Read more in documentation:

  • Settings Profiles
  • Settings

Mutations

ALTER TABLE ... UPDATE and ALTER TABLE ... DELETE operations which mutate data require ClickHouse to rewrite whole data via special merge operations. These are frequently expensive operations and require monitoring.

You can monitor progress of mutations via the following system tables:

  • system.mutations
  • system.merges - see is_mutation column
  • system.replication_queue

When creating mutations, it's often wise to alter the value of mutations_sync setting.

Running mutations can be stopped by issuing a KILL MUTATION WHERE mutation_id = '...' statement.

Note that this may not stop any currently running merges. To do so, check out section on SYSTEM STOP MERGES

GDPR

When necessary to delete user data due to GDPR or otherwise, it's wise to do so in batches and asynchronously.

At PostHog, when deleting user data, we schedule for all deletions to occur once per week to minimize the cost of rewriting data.

In the future, lightweight deletes might simplify this process.

Merges

As explained previously, merges are the lifeblood of ClickHouse, responsible for optimizing how data is laid out on disk as well as for deduplicating data.

Merges can be monitored via the following tables:

  • system.merges
  • system.replication_queue

OPTIMIZE TABLE

[OPTIMIZE TABLE] statement schedules merges for a table, optimizing the on-disk layout or speeding up queries or forcing some schema changes into effect.

Note: not all parts are guaranteed to be merged if the size of parts exceeds maximum limits or if data is already in a single part. In this case adding a FINAL modifier forces the merge regardless.

SYSTEM STOP MERGES

SYSTEM STOP MERGES statement can stop background merges from occurring temporarily for a table or the whole database. This can be useful during trickier schema migrations when copying data.

Note unless ingestion is paused during this time, this can easily lead to too many parts errors.

Merges can be resumed via SYSTEM START MERGES statement.

Important settings

Merges have many relevant settings associated to be cognizant about:

  • parts_to_throw_insert controls when ClickHouse starts when parts count gets high.
  • max_bytes_to_merge_at_max_space_in_pool controls maximum part size
  • background_pool_size (and related) server settings control how many merges are executed in parallel
  • Undocumented max_replicated_mutations_in_queue and max_replicated_merges_in_queue settings control how many merges are processed at once

Simple schema changes

As in any other database, schema changes are done via ALTER TABLE statements.

One area where ClickHouse differs from other databases is that schema changes are generally lazy and apply to only new data or merged parts.

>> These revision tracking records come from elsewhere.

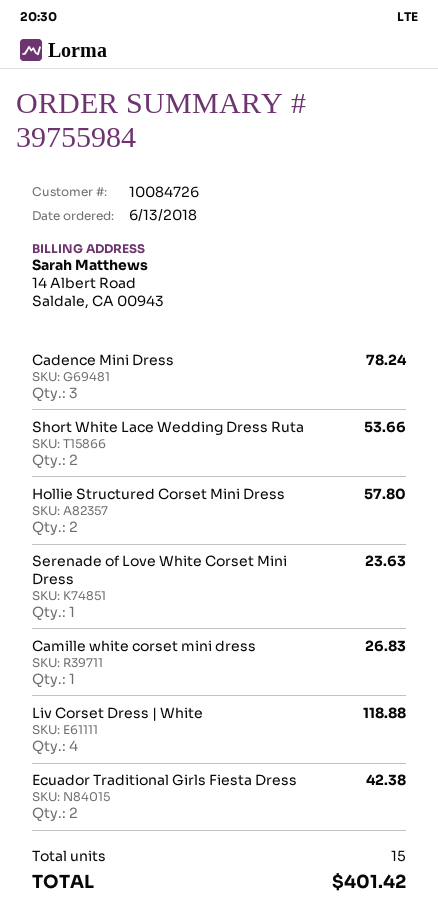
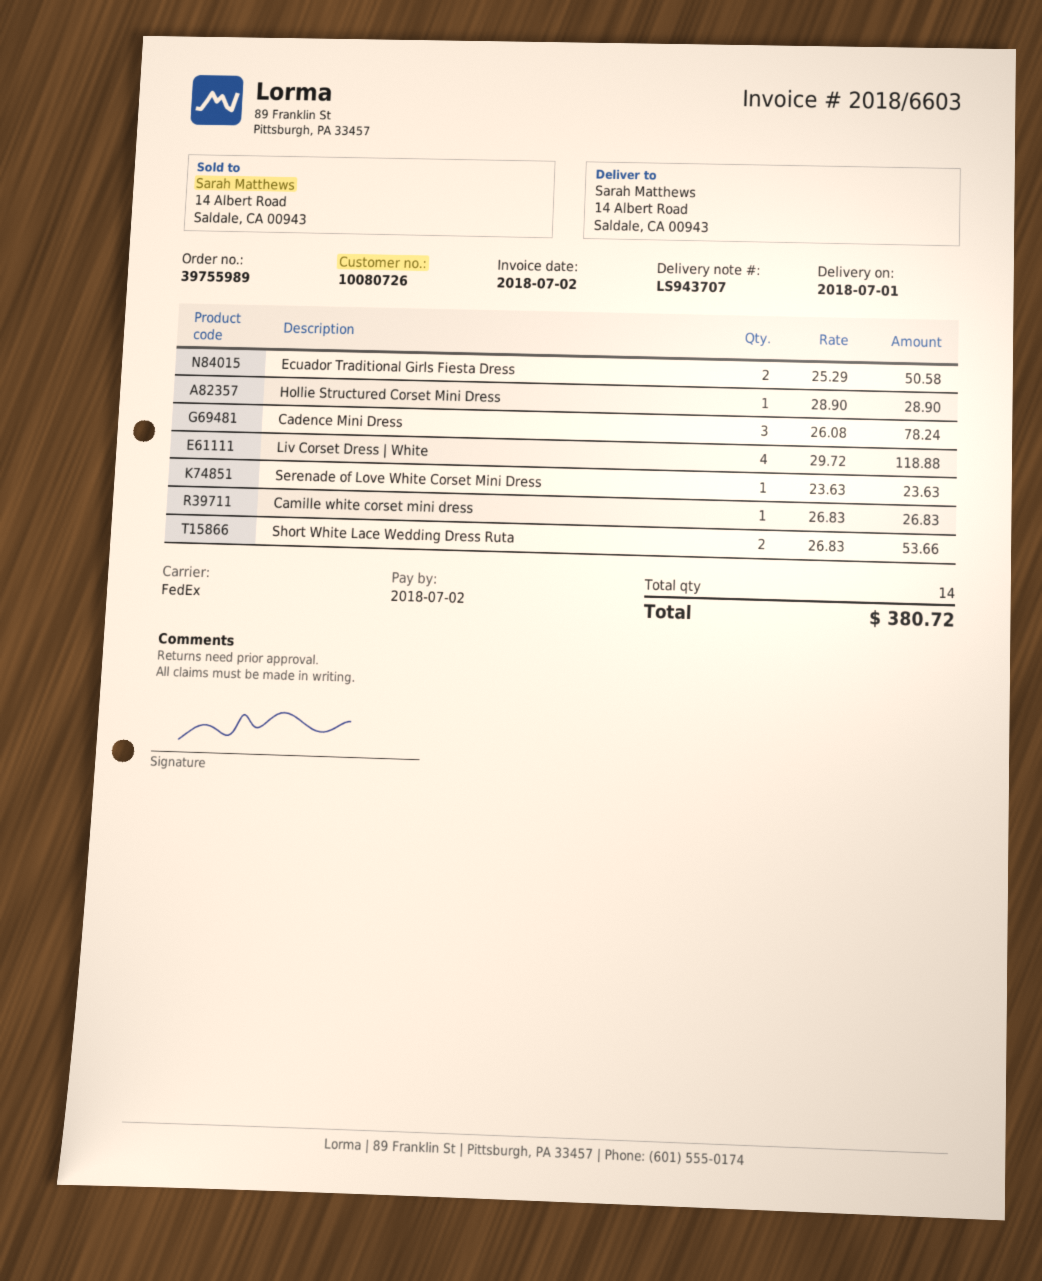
order number: 39755984 -> 39755989
customer number: 10084726 -> 10080726
Hollie Structured Corset Mini Dress: 2 for 57.80 -> 1 for 28.90
Ecuador Traditional Girls Fiesta Dress: 2 for 42.38 -> 2 for 50.58
total quantity: 15 -> 14
total: 401.42 -> 380.72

This applies to:

  • Adding or removing columns, changing default values
  • Changing compression of columns
  • Updating table settings

You can generally force these changes onto old data by forcing data to be merged via OPTIMIZE TABLE FINAL statement, but this can be expensive.

TTLs

ClickHouse TTLs allow dropping old rows or columns after expiry.

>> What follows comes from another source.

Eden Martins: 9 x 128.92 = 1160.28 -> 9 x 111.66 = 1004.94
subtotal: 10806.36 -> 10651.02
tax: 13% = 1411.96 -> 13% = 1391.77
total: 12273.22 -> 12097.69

It's suggested to set up your table to partition by timestamp as well, so old files can be dropped completely instead of needing to be rewritten as a result of TTL.

Tricky schema changes

Some schema changes are deceptively hard and frequently requires rewriting the whole table or re-creating the tables.

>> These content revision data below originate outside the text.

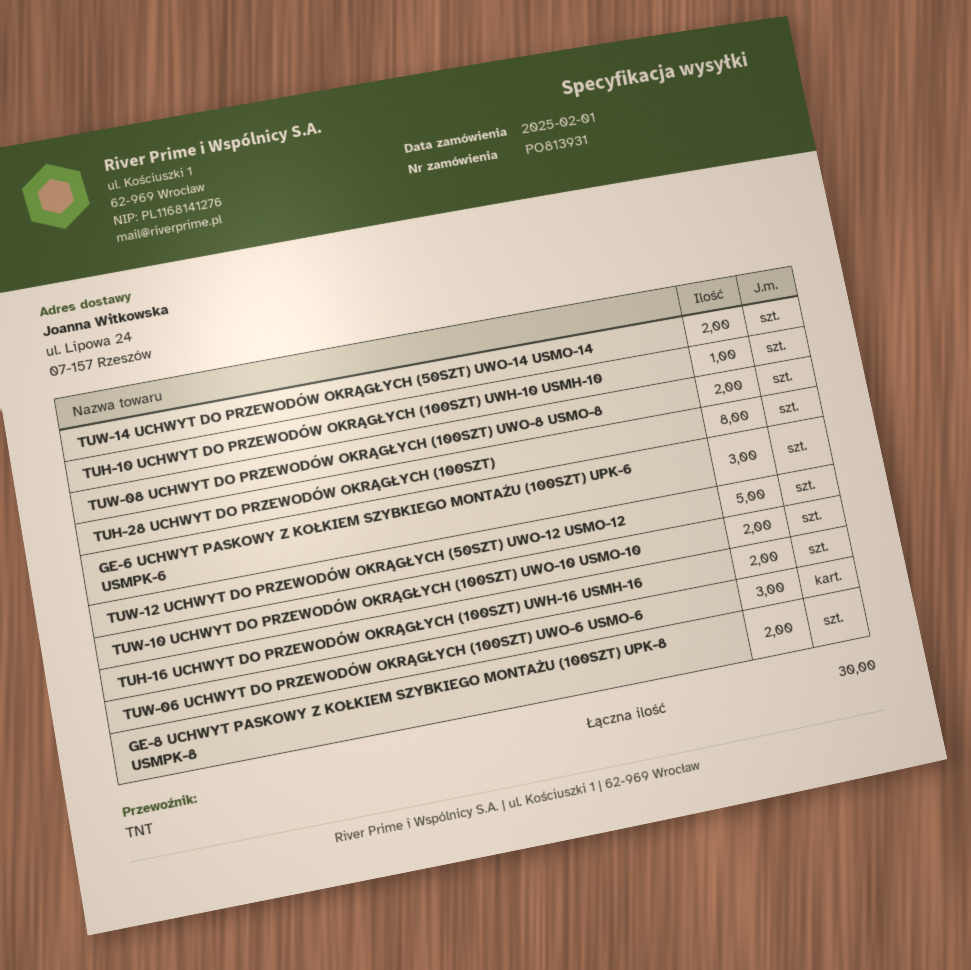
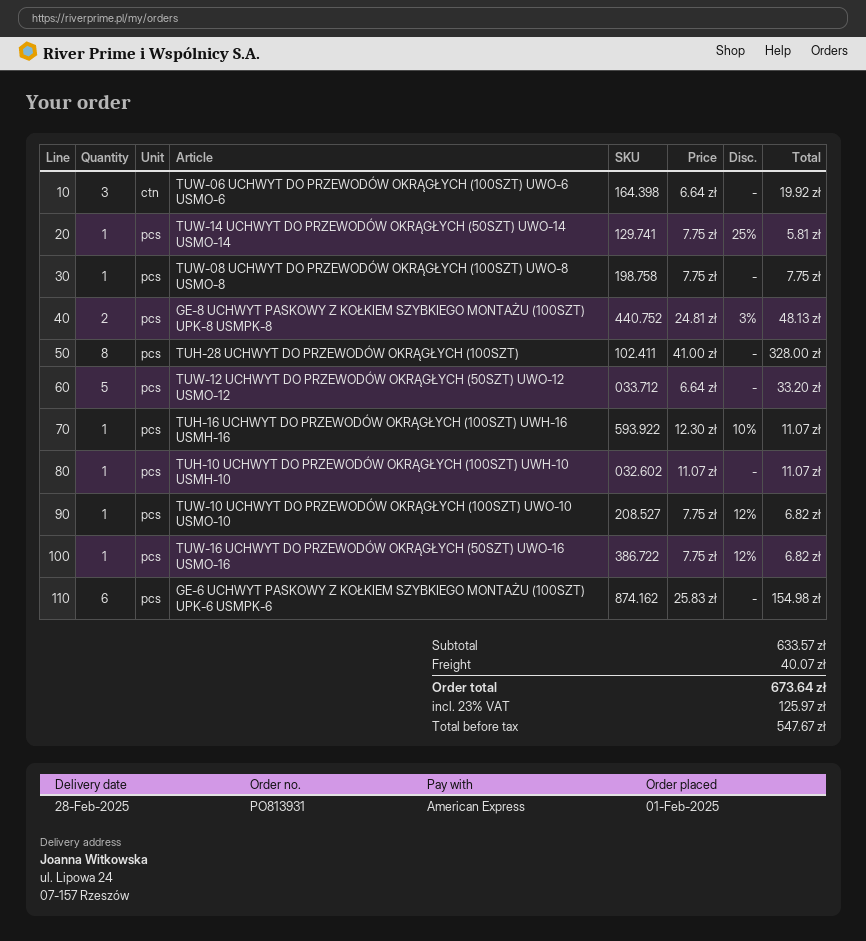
TUW-14 UCHWYT DO PRZEWODÓW OKRĄGŁYCH (50SZT) UWO-14 USMO-14: 2 -> 1
TUW-08 UCHWYT DO PRZEWODÓW OKRĄGŁYCH (100SZT) UWO-8 USMO-8: 2 -> 1
GE-6 UCHWYT PASKOWY Z KOŁKIEM SZYBKIEGO MONTAŻU (100SZT) UPK-6 USMPK-6: 3 -> 6
TUW-10 UCHWYT DO PRZEWODÓW OKRĄGŁYCH (100SZT) UWO-10 USMO-10: 2 -> 1
TUH-16 UCHWYT DO PRZEWODÓW OKRĄGŁYCH (100SZT) UWH-16 USMH-16: 2 -> 1
TUW-16 UCHWYT DO PRZEWODÓW OKRĄGŁYCH (50SZT) UWO-16 USMO-16: none -> 1

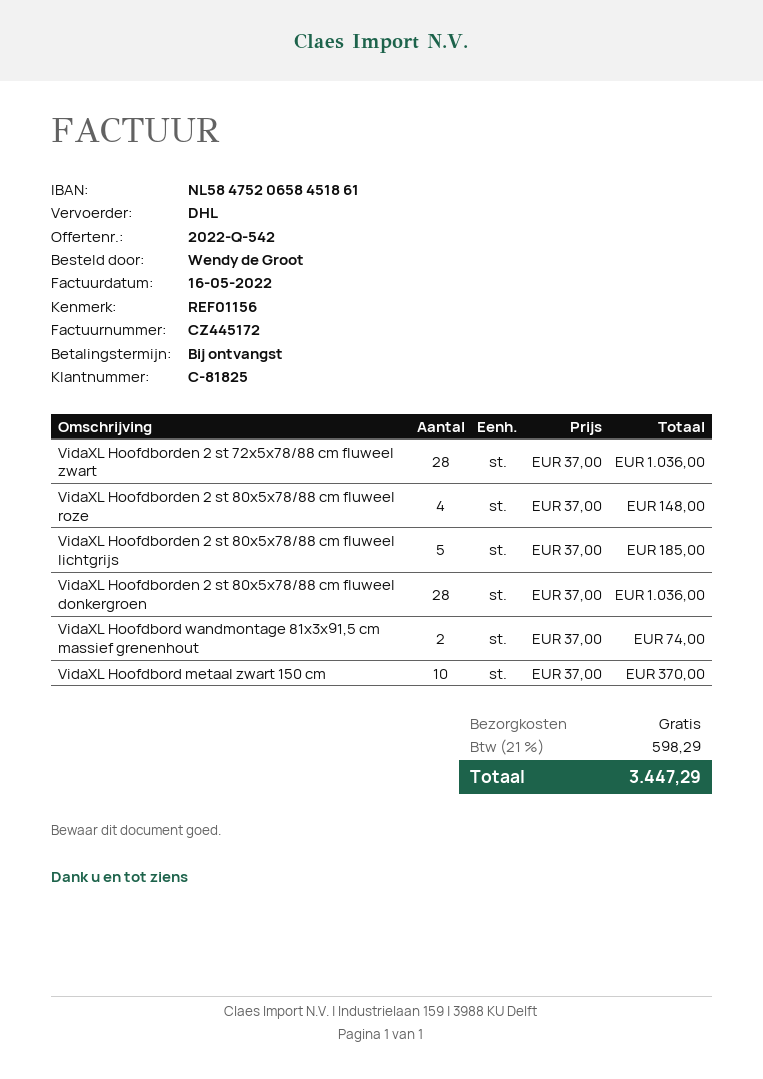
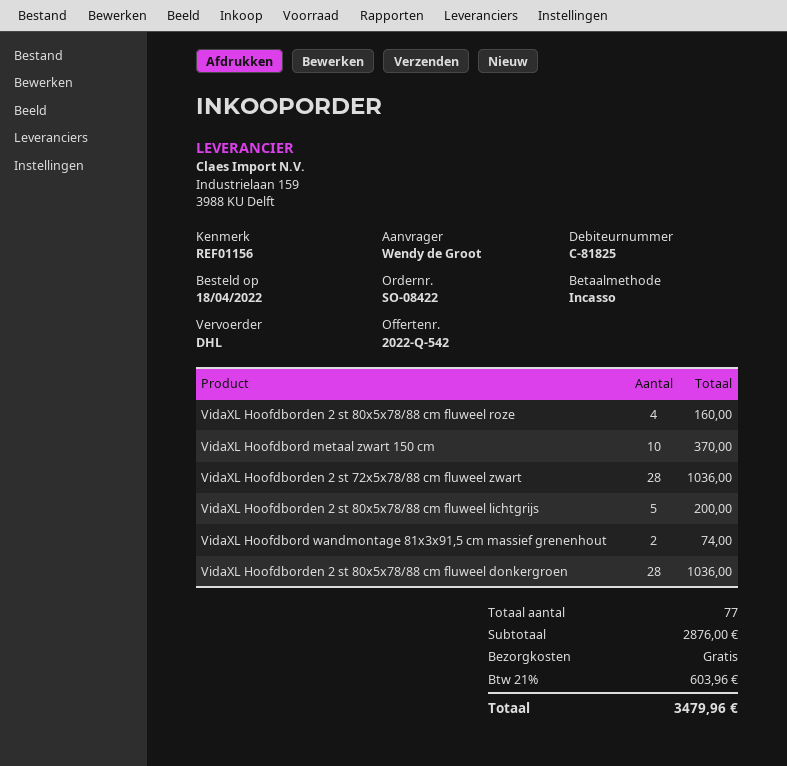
VidaXL Hoofdborden 2 st 80x5x78/88 cm fluweel roze: 4 for 148.00 -> 4 for 160.00
VidaXL Hoofdborden 2 st 80x5x78/88 cm fluweel lichtgrijs: 5 for 185.00 -> 5 for 200.00
tax: 21% = 598.29 -> 21% = 603.96
total: 3447.29 -> 3479.96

Make sure to never re-use Zookeeper paths when re-creating replicated table!

The difference often comes down to how data is stored on disk and its implications.

Async migrations

At PostHog, we've developed Async Migrations for executing these long-running operations in the background without affecting availability.

You can learn more about Async Migrations in our blog, handbook and runbook.

Pausing ingestion

This is frequently a prerequisite of any large-scale schema change as new data may get lost when you are copying data from one place to another.

If you're using Kafka engine tables for ingestion, you can pause ingestion by dropping materialized view(s) attached to Kafka engine tables.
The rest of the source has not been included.